For those who need hard evidence that this actually works as advertised, there's the self-contained console app demo below to download. The options data files for the 3 test chains are included. The calibrator always starts from the same parameter vector (see Table 1) and uses only the CPU to keep things simple and facilitate comparisons with traditional methods.
 And I have also included a smaller, only slightly less accurate on average NN approximation that is more than double as fast still.​​
Neural Network based Heston model calibrator demo v1.1 (Windows)
Table 1. Model parameters calibrated to real market data: comparison between NN-based and exact (using Qlib at maximum accuracy settings) calibration . The starting parameter vector is (0.1, 0.1, 5, 2, -0.7).  ​
SPX Chain A from [1] (246 options)   SPX Chain B from [1] (68 options)   DAX Chain from [2] (102 options)
  Exact NN error   Exact NN error   Exact NN error
v0 0.007316 0.007315 (0.01%) 0.04575 0.04576 (0.02%) 0.1964 0.1964 (0.00%)
v̅ 0.03608 0.03608 (0.00%) 0.06862 0.06862 (0.00%) 0.07441 0.07440 (0.01%)
k 6.794 6.794 (0.00%) 4.906 4.903 (0.06%) 15.78 15.80 (0.13%)
x 2.044 2.044 (0.00%) 1.526 1.525 (0.07%) 3.354 3.356 (0.06%)
r -0.7184 -0.7184 (0.00%)   -0.7128 -0.7129 -(0.01%)   -0.5118 -0.5118 (0.00%)
IV RMSE (b.p.) 128.24 128.23 0.01   101.35 101.37 0.02   131.72 131.72 0.00
CPU time 0.55 s     0.16 s     0.26 s

​So to conclude, it is fair to say that the NN (or should I say Machine Learning) approach passed the first real test I threw at it with relative ease. Yes, one needs to invest time to get a feeling of what works and come up with ways to optimize since this is basically an engineering problem. But the results show that at least in this case one can get all the accuracy practically needed in a reasonable amount of (offline) time and resources.

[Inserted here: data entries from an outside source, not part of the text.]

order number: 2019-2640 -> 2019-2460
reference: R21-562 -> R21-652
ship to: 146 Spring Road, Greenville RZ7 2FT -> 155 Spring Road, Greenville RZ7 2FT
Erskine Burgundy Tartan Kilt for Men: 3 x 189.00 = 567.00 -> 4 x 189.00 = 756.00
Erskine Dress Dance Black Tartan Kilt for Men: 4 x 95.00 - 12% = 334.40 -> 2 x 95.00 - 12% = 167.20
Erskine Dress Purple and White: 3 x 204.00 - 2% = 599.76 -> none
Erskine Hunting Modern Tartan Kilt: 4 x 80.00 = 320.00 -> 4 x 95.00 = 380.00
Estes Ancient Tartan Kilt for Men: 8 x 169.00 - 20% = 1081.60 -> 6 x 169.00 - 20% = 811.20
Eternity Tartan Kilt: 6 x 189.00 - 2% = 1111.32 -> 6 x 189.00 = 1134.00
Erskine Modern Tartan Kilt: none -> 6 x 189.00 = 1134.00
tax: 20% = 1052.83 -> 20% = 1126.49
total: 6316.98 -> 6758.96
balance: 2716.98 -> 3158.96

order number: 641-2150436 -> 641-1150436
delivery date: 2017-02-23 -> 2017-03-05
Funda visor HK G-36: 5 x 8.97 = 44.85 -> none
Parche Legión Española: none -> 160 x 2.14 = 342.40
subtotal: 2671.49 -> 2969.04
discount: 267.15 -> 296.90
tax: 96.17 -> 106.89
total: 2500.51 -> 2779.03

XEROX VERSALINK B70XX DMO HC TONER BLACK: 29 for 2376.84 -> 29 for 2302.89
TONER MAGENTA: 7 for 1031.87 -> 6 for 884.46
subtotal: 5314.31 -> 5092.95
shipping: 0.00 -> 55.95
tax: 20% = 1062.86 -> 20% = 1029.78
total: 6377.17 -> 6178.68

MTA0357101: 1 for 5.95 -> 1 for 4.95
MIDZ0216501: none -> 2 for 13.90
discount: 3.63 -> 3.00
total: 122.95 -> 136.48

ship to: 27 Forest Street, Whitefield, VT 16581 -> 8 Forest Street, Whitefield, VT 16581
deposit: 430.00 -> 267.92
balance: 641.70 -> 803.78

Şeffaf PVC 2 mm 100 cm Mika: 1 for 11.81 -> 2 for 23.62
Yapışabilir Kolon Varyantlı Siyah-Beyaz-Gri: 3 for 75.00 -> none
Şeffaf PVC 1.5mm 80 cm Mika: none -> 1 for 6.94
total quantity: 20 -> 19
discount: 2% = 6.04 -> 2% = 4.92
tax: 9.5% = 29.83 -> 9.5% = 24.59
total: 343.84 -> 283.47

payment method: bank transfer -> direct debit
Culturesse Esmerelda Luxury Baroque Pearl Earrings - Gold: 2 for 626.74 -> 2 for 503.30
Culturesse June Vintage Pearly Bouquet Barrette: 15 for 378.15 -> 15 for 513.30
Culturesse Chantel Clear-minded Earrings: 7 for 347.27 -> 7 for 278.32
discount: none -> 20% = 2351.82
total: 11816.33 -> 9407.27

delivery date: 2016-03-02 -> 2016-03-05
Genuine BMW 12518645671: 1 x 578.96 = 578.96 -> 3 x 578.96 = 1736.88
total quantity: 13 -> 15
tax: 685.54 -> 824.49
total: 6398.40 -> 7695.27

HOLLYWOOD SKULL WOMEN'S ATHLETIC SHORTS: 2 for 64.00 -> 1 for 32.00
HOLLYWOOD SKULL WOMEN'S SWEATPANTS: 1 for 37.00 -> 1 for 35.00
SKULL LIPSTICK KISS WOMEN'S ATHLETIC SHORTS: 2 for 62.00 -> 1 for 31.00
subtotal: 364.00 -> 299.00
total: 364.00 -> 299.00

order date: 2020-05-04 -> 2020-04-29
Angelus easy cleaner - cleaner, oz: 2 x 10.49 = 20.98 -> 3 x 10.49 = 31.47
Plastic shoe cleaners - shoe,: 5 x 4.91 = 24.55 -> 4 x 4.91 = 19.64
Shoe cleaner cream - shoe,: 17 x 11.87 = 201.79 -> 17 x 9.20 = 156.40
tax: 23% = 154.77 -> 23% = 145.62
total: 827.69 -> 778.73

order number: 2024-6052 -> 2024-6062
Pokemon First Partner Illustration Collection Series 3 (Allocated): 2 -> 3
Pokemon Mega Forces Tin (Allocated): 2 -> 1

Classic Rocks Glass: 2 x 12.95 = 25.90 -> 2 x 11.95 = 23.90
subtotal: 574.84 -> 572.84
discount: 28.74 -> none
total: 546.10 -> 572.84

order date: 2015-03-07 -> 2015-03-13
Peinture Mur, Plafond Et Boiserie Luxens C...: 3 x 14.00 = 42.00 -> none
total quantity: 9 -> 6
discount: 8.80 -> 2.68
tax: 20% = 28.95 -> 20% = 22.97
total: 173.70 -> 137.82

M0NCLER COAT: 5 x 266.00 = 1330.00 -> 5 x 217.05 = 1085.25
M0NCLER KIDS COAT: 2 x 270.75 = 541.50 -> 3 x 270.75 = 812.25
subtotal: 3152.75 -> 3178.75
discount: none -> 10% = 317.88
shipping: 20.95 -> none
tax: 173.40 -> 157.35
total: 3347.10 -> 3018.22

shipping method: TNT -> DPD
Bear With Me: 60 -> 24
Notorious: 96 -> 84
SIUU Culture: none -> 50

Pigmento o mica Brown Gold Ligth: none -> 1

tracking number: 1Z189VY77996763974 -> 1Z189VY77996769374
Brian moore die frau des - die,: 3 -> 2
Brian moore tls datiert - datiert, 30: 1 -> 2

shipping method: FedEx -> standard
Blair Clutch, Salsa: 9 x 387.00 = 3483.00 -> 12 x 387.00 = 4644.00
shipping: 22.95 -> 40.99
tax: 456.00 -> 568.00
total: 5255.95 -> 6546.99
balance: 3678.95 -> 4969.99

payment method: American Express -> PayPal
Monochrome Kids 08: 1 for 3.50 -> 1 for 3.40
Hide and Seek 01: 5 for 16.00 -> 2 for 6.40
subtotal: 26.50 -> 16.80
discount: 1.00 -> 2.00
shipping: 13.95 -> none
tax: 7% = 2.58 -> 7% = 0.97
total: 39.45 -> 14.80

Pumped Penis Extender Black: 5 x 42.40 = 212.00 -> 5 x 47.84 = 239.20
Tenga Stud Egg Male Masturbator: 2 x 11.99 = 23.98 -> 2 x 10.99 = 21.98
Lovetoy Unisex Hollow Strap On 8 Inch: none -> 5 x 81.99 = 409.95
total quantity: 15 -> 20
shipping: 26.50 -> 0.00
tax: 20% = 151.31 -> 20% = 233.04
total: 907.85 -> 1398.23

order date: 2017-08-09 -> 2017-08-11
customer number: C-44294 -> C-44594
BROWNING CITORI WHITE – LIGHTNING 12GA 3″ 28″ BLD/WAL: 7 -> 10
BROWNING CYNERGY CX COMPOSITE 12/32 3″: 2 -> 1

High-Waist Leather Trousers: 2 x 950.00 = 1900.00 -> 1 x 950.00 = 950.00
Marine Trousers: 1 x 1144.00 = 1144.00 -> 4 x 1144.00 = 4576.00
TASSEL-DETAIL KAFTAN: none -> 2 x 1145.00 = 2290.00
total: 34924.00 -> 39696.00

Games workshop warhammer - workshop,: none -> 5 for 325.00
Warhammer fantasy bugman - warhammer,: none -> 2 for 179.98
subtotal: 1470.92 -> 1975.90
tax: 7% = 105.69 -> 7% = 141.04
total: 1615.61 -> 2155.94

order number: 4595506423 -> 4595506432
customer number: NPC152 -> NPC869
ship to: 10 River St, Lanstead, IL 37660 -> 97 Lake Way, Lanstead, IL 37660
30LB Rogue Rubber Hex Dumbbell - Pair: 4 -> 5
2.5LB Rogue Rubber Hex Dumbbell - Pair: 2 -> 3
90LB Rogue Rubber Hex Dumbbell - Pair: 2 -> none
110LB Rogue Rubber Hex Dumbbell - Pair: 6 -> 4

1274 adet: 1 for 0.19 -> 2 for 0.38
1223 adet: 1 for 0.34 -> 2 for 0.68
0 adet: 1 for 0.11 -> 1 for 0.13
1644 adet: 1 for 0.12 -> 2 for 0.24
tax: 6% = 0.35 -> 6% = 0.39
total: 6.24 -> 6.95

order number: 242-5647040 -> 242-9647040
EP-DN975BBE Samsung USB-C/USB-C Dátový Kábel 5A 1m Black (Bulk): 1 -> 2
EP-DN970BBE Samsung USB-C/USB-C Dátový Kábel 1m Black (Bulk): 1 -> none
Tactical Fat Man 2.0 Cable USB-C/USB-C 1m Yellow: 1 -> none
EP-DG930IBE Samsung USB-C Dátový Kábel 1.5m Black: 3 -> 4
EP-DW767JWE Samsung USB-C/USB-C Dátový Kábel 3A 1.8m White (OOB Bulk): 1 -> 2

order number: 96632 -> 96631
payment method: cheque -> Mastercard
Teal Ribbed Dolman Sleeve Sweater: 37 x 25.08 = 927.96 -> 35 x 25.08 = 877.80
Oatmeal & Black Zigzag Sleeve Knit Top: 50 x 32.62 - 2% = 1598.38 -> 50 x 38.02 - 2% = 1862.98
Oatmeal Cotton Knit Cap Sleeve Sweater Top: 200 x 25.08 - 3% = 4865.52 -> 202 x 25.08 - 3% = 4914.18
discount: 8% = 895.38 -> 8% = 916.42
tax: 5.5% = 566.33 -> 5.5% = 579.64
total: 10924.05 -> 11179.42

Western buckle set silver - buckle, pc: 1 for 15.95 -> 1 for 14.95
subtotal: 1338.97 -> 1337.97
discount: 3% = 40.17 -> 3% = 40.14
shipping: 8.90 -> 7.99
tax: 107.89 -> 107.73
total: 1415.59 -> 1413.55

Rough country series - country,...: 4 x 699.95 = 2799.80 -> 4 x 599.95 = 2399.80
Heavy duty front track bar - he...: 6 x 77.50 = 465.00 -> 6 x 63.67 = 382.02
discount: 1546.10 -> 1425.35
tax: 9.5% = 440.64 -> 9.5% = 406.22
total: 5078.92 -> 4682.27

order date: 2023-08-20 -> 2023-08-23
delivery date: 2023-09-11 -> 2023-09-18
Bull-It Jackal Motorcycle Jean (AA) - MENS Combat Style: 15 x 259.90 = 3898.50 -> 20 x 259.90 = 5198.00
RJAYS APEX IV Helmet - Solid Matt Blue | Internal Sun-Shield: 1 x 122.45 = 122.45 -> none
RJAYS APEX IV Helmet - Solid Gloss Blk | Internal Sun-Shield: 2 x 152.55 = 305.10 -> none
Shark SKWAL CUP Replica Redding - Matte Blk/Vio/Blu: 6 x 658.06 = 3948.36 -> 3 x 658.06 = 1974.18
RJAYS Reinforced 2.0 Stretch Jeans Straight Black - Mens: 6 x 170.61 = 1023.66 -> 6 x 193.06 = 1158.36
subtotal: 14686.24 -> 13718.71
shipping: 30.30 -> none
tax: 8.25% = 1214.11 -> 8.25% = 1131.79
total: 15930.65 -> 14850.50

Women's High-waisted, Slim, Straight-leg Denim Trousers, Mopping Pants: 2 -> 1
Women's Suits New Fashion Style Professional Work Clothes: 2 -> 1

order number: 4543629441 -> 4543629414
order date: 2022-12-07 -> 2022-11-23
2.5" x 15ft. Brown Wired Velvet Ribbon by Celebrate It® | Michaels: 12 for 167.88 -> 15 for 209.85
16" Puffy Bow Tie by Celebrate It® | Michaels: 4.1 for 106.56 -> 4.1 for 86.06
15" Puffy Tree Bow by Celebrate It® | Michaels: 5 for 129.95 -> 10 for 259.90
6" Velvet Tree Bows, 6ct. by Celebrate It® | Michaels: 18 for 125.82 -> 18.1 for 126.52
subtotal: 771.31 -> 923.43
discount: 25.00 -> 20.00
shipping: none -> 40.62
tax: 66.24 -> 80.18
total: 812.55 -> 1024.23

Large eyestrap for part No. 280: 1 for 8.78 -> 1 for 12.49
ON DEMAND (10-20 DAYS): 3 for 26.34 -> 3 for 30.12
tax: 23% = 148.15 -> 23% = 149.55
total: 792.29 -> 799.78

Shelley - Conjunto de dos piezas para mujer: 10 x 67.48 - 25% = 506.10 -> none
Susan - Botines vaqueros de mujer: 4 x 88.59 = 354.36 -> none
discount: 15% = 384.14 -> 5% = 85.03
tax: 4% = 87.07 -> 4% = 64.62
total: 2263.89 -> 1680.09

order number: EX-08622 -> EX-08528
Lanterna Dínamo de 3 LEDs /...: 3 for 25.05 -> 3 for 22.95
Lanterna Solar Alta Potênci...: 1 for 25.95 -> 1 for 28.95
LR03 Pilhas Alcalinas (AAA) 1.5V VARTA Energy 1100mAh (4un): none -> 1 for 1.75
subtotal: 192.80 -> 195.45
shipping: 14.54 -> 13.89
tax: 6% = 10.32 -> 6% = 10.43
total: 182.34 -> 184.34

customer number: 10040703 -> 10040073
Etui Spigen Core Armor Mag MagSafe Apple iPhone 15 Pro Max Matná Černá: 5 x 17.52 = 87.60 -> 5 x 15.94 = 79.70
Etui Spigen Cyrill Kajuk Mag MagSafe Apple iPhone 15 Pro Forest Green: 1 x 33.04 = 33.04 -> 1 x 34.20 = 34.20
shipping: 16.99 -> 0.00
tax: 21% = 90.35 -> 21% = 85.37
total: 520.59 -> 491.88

Finally let's briefly mention here the two main perceived issues with this approach: How
 does one guarantee accuracy everywhere in the input parameter hyperspace (i.e. looking at the tails of the error distribution)? I agree this is an issue but there are ways to increase confidence, especially in relatively simple cases like the one here. The other is lack of transparency and/or interpretability. 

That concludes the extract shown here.